Data records
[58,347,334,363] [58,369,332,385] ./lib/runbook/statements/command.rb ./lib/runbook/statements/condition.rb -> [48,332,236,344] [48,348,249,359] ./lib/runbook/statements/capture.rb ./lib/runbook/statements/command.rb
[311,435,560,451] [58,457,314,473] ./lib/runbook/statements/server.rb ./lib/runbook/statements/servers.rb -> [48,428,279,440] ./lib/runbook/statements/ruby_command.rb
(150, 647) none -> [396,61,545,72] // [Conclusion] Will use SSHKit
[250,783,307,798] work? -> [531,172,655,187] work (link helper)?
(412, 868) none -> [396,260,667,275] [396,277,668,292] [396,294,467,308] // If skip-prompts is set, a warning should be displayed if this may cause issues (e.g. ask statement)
* * *
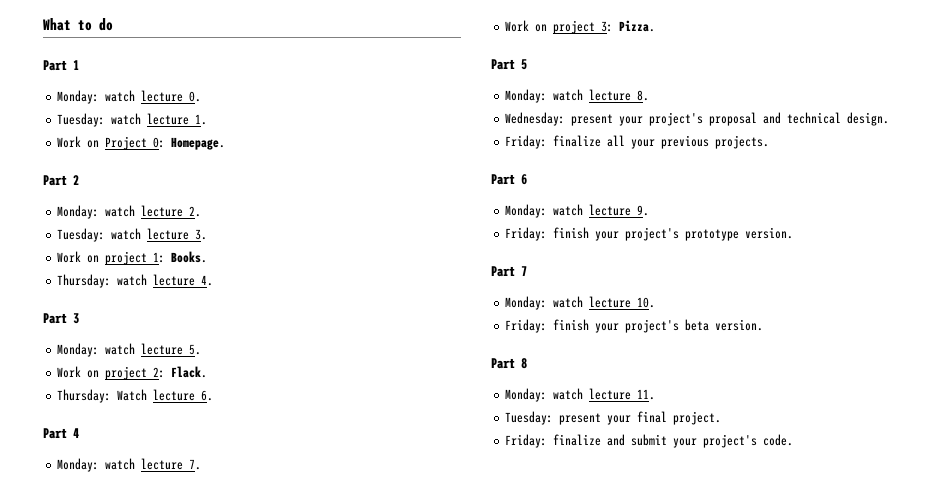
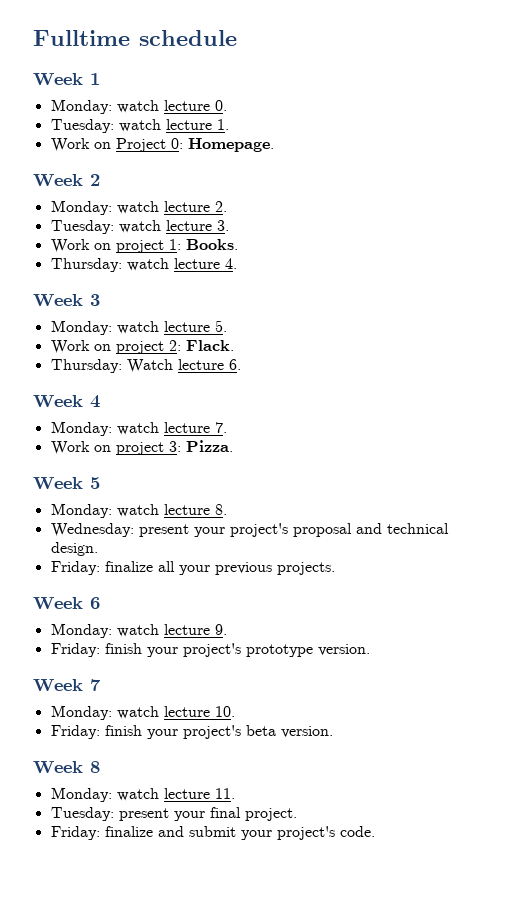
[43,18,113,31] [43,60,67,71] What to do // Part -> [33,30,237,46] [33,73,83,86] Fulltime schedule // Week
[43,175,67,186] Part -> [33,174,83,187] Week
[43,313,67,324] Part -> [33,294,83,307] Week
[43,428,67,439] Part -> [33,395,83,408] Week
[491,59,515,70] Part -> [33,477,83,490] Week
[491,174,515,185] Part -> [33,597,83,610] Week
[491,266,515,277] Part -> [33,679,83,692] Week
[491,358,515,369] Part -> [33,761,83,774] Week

Exercise prompt
Across all the records above, find each line with "none" in it and copy it.

Task output
(150, 647) none -> [396,61,545,72] // [Conclusion] Will use SSHKit
(412, 868) none -> [396,260,667,275] [396,277,668,292] [396,294,467,308] // If skip-prompts is set, a warning should be displayed if this may cause issues (e.g. ask statement)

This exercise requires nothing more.